Comercialização do trigo: leilões PEP
Roque G. Annes Tomasini
Se a economia brasileira trabalhasse num mundo em que a teoria econômica classifica com de concorrência perfeita, não haveria razão para proteger determinados setores produtivos, como o trigo. Como, na prática, o mundo está cheio de distorções econômicas, os países procuram proteger os setores mais vulneráveis de suas economias. No Brasil os segmentos fortes, como os produtores de álcool e de automóveis, têm mantido seus privilégios. O trigo , em novembro de 1990, sem passar por nenhuma fase de transição, perdeu toda a sua estrutura de comercialização dependente do Estado e foi ‘‘libertado’’, isto é, jogado num mercado totalmente desestruturado. Resultado: drástica redução de área cultivada e grandes gastos com importação do grão.
Mesmo os países ricos, grandes produtores de trigo, como os Estados Unidos, o Canadá e a França, possuem fortes estruturas de apoio e subsídio aos produtores. No Brasil, após a desestatização, restou uma frágil política de crédito e de preço mínimo.
Para a safra de 1996/97 o Governo Federal instituiu o mecanismo de leilão de bônus de Prêmio de Escoamento de Produto (PEP). O Tesouro Nacional banca a diferença entre o preço mínimo (R$ 157,00 a tonelada) e o de mercado do trigo. Essa diferença é colocada à venda (bônus) nos leilões do Governo. Até 7 de março de 1997 foram vendidas 1.067.444 t por este mecanismo, a um custo de R$33.404.675,40. No Paraná foram comercializadas 526,045 t a um custo (subsídio) de R$10.485.5632,00. Se 100% da safra nacional (3.241.180 t) de 1996/97, por hipótese, fosse comercializada via mecanismo do PEP, seriam gastos, aproximadamente, R$ 90.000,00. Ainda assim seria um baixo valor, considerando o efeito multiplicador da produção de trigo e a redução de gastos com capital imobilizado e com perdas na armazenagem. Para importar 5.000.000 t necessárias para complementar o abastecimento, o Brasil gastará (contribuirá para gerar emprego no Exterior) cerca de U$ 1.200.000.000,00.

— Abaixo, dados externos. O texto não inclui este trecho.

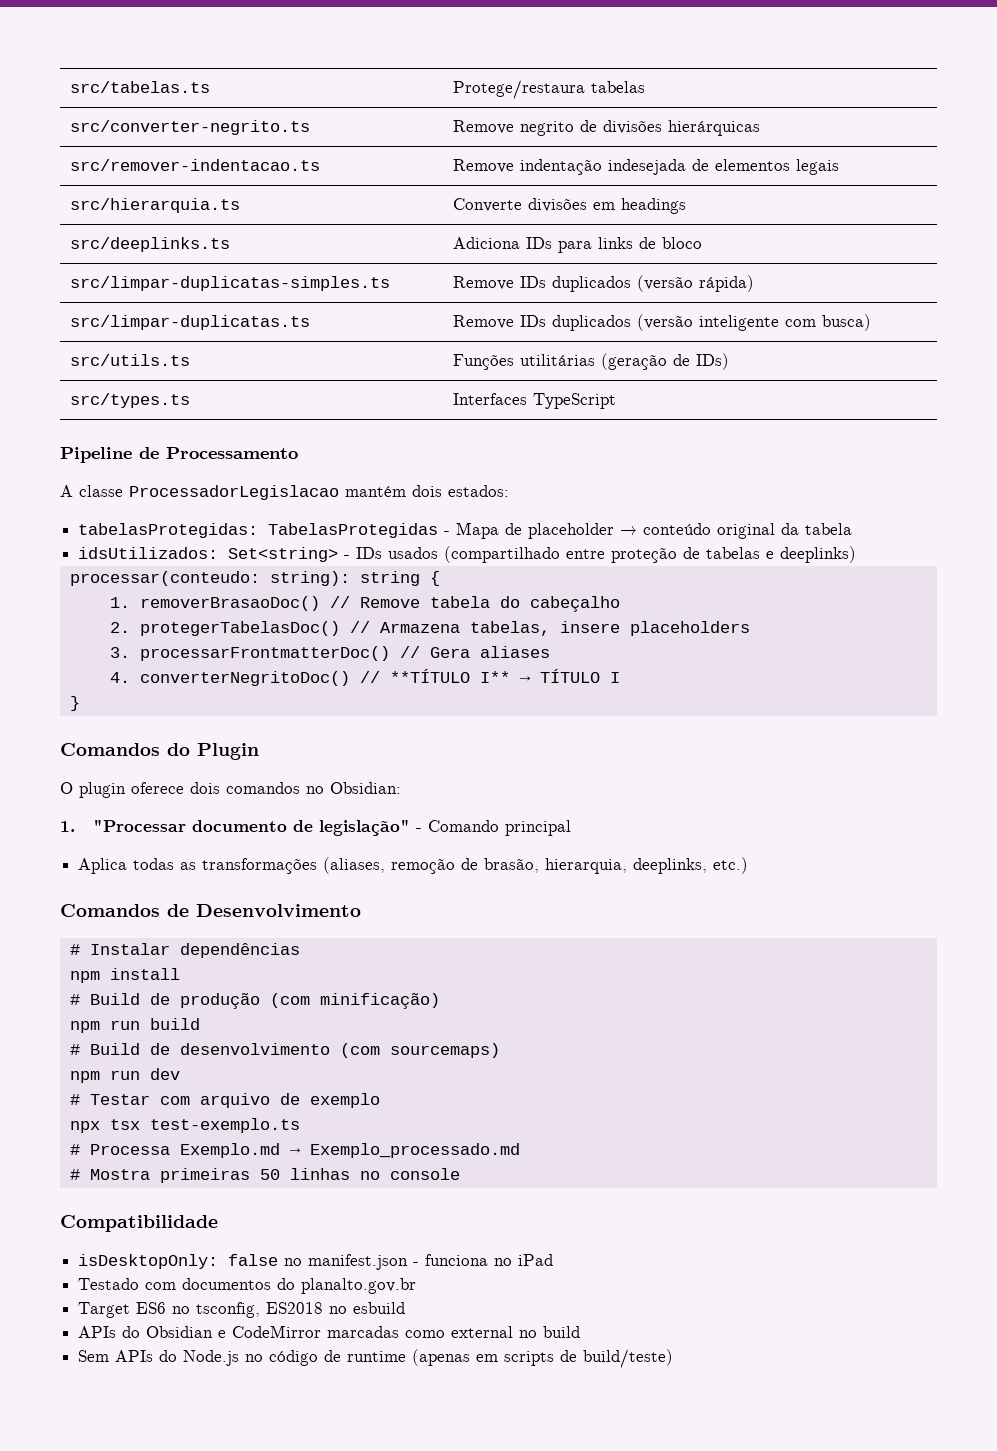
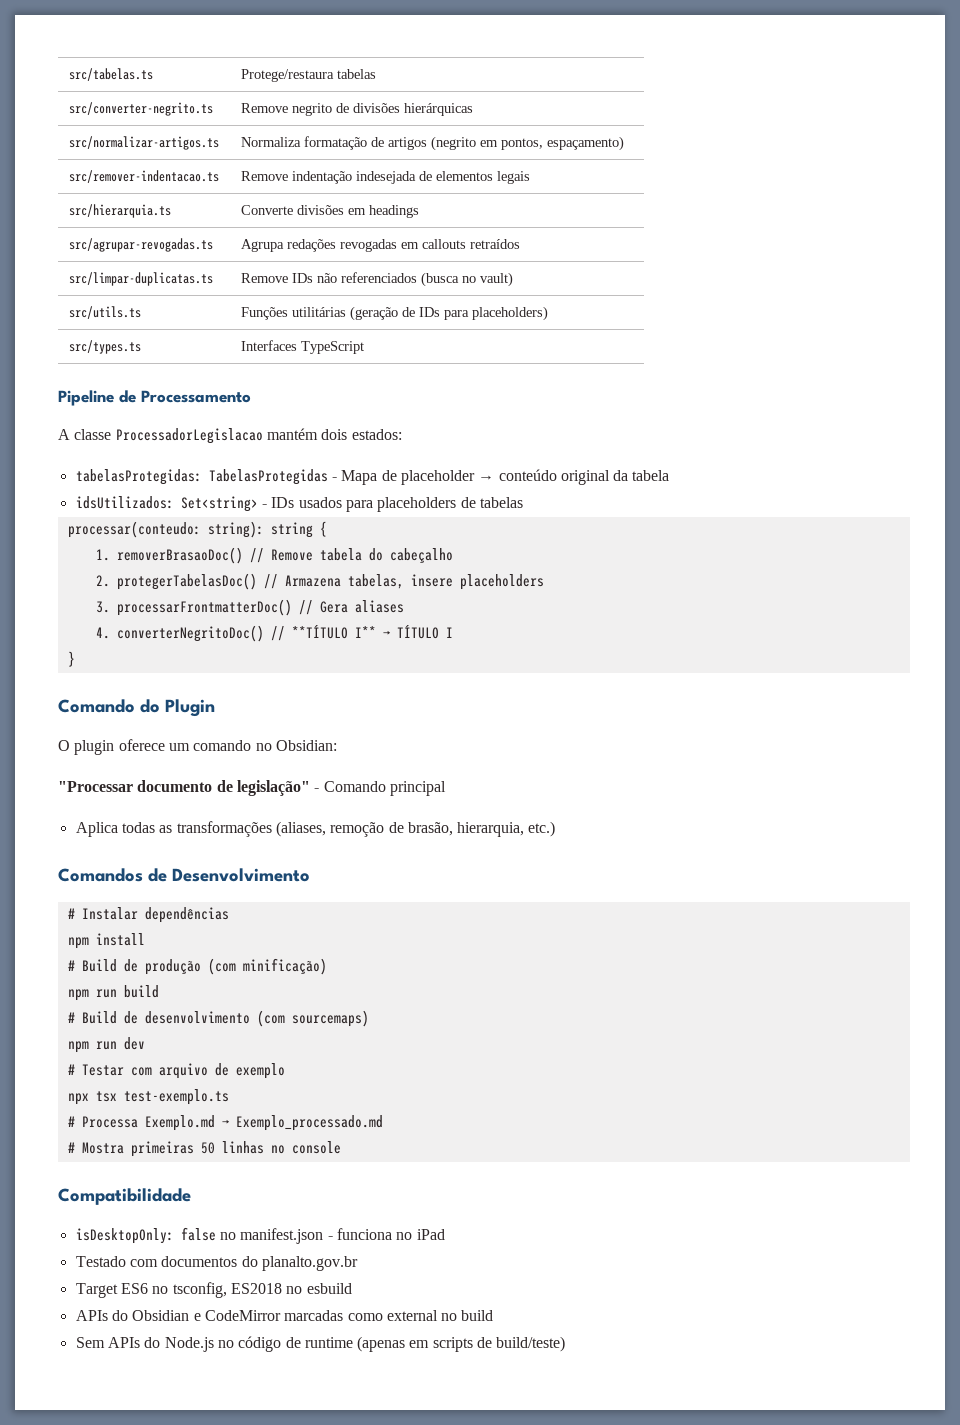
+ src/normalizar-artigos.ts | Normaliza formatação de artigos (negrito em pontos, espaçamento)
- src/deeplinks.ts | Adiciona IDs para links de bloco
- src/limpar-duplicatas-simples.ts | Remove IDs duplicados (versão rápida)
- src/limpar-duplicatas.ts | Remove IDs duplicados (versão inteligente com busca)
+ src/agrupar-revogadas.ts | Agrupa redações revogadas em callouts retraídos
+ src/limpar-duplicatas.ts | Remove IDs não referenciados (busca no vault)
- src/utils.ts | Funções utilitárias (geração de IDs)
+ src/utils.ts | Funções utilitárias (geração de IDs para placeholders)
- idsUtilizados: Set<string> - IDs usados (compartilhado entre proteção de tabelas e deeplinks)
+ idsUtilizados: Set<string> - IDs usados para placeholders de tabelas
- Comandos do Plugin
+ Comando do Plugin
- O plugin oferece dois comandos no Obsidian:
+ O plugin oferece um comando no Obsidian:
- 1. "Processar documento de legislação" - Comando principal
+ "Processar documento de legislação" - Comando principal
- Aplica todas as transformações (aliases, remoção de brasão, hierarquia, deeplinks, etc.)
+ Aplica todas as transformações (aliases, remoção de brasão, hierarquia, etc.)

A agricultura necessita de mecanismos tipo PEP, para sobreviver. O problema do produtor não é técnico, é de comercialização, é político. Livre mercado, sim...desde que em condições de produção (insumos, taxas de juro, prazo de pagamento...) semelhantes aos dos concorrentes. Por que não se dá ao consumidor o direito de comprar automóvel importado, sem impostos de importação, juro de 6% ao ano e 180 a 360 dias para pagamento? Afirmam que as fábricas quebrariam. E o produtor de trigo nacional que nada pode fazer contra o trigo importado nestas condições? Este pode quebrar? A determinação do Governo Federal em somente permitir pagamento à vista para importações com prazo inferior a um ano, que deve abranger as compras de trigo, é uma medida de justiça para com os agricultores brasileiros. Espera-se que no mínimo, a área da safra 1995/96 seja mantida. Espera-se que, finalmente, os agricultores passem a contribuir menos para a estabilização do Plano Real. Deixem de ser sacrificados em nome das trocas comerciais da indústria do eixo Minas-Rio-São Paulo, com a importação de produtos argentinos. Espera-se que, finalmente, seja dada oportunidade para os empresários rurais (esta é a correta denominação dos agricultores que plantam e que buscam lucros) também podem sentir que o Plano Real pode lhes dar a tranquilidade de planejar suas atividades de produção de investimento.
O mecanismo PEP foi aprovado. Os ajustes previstos para a próxima safra devem melhorar, ainda mais, a comercialização do trigo. É certo que, mais cedo ou mais tarde, o Governo argentino protestará contra este sistema, que apesar de ser, na prática, uma forma de subsídio, está de acordo com as salvaguardas que o Brasil registrou na Organização Mundial de Comércio - OMC. Quanto ao Mercosul, ainda há muito o que conversar. Passados os primeios encantos, entraremos na fase da ajustes. Cada país deve buscar o equilíbrio entre o que alguns gostariam e o que as suas sociedades gostariam.
O autor é engenheiro agrônomo, pesquisador da Embrapa-Trigo.